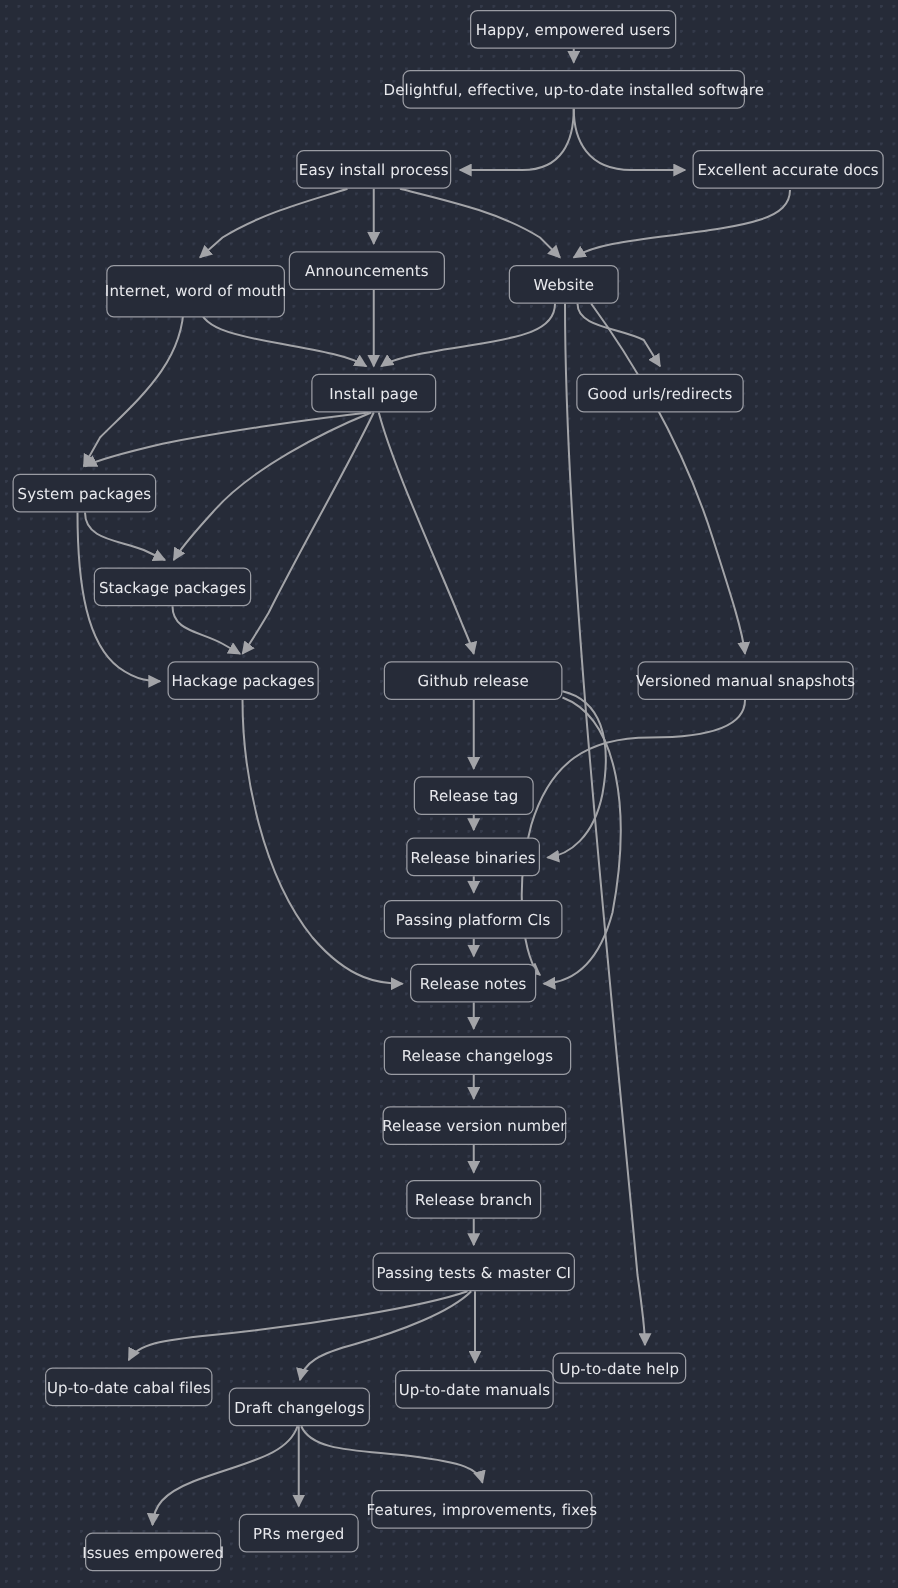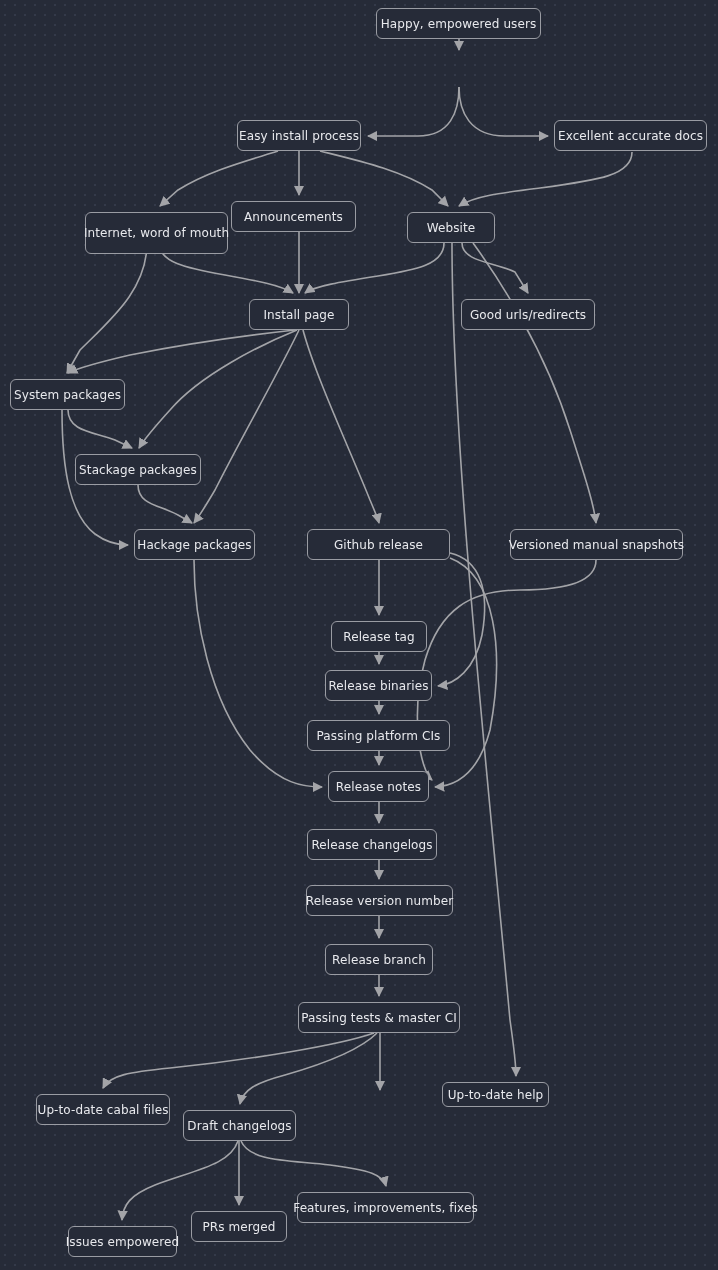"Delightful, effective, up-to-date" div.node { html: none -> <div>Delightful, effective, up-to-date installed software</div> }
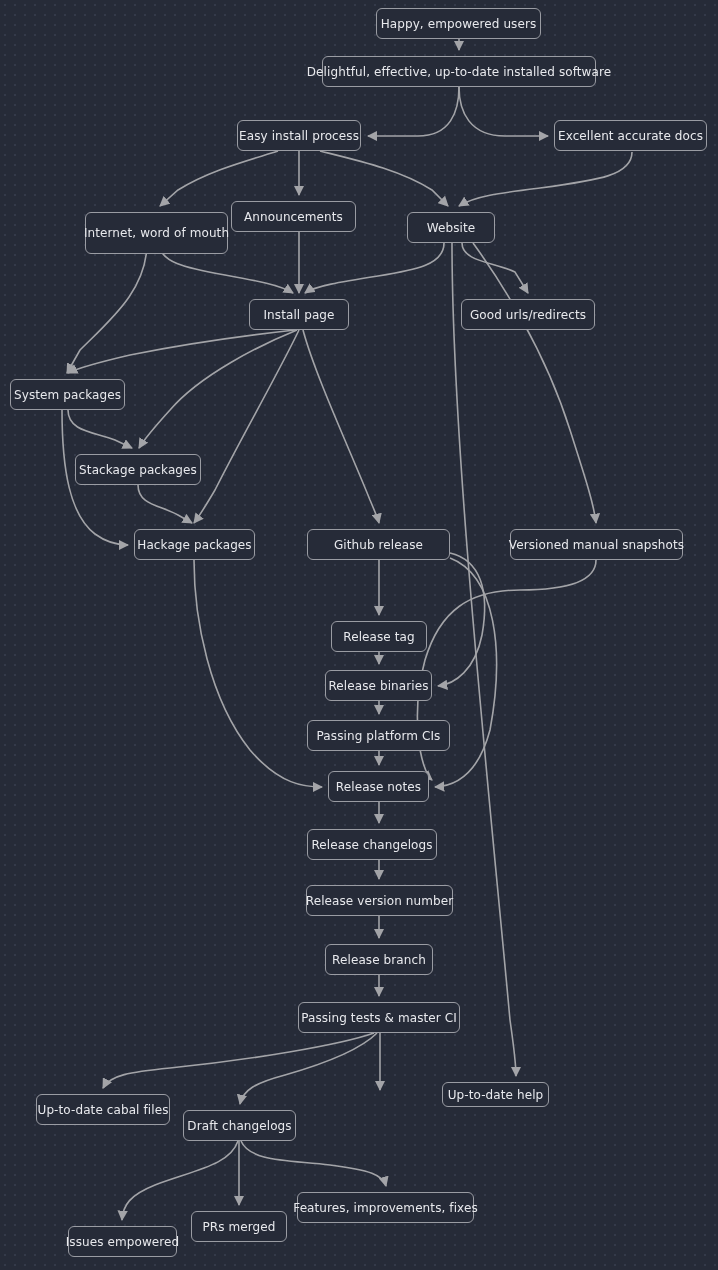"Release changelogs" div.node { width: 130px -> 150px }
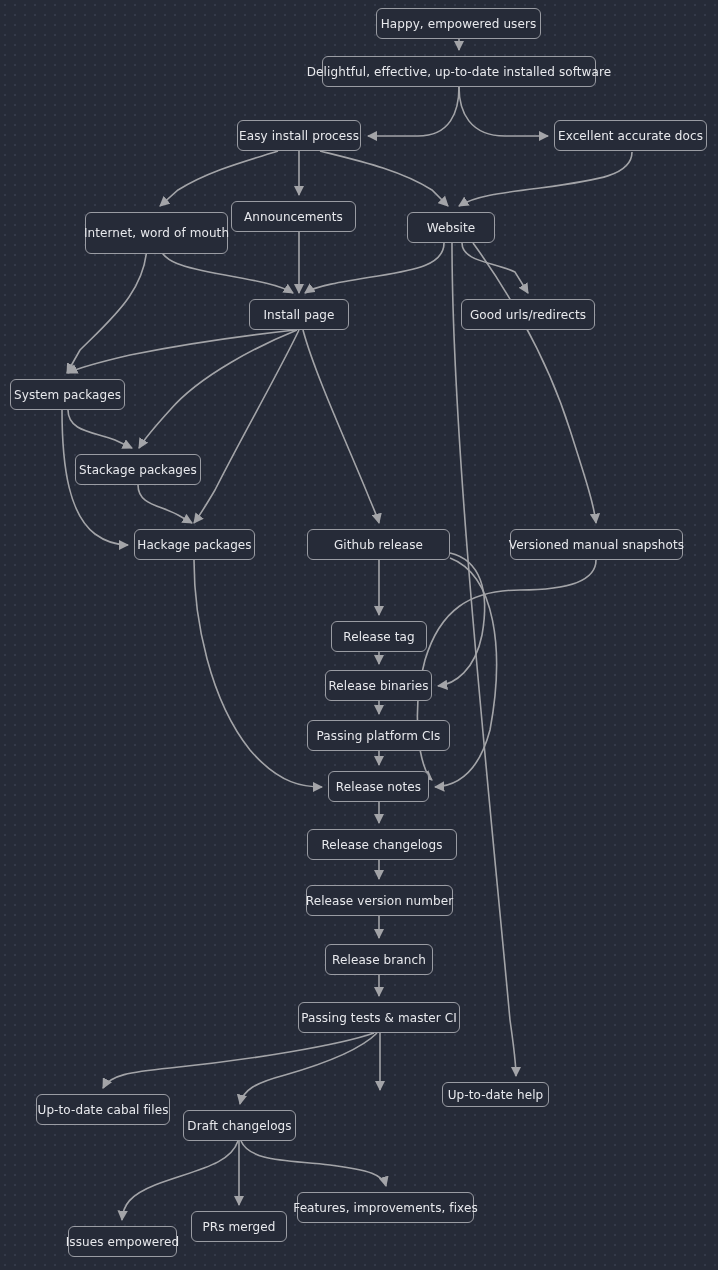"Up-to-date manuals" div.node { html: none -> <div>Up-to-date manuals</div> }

★ ★ ★ ★ ★ ★ ★

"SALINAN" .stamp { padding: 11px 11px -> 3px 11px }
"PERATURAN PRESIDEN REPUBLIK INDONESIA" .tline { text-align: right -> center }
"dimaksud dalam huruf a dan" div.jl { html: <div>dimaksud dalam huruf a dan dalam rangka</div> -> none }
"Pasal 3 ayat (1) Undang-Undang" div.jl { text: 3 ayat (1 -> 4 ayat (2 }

★ ★ ★ ★ ★ ★ ★

- Exercise directions -
I'd like the lines above repeated exactly, from the one that contains "<div>Delightful, effective, up-to-date" through the one that contains "none -> <div>Up-to-date", with no pictures.

- Answer area -
"Delightful, effective, up-to-date" div.node { html: none -> <div>Delightful, effective, up-to-date installed software</div> }
"Release changelogs" div.node { width: 130px -> 150px }
"Up-to-date manuals" div.node { html: none -> <div>Up-to-date manuals</div> }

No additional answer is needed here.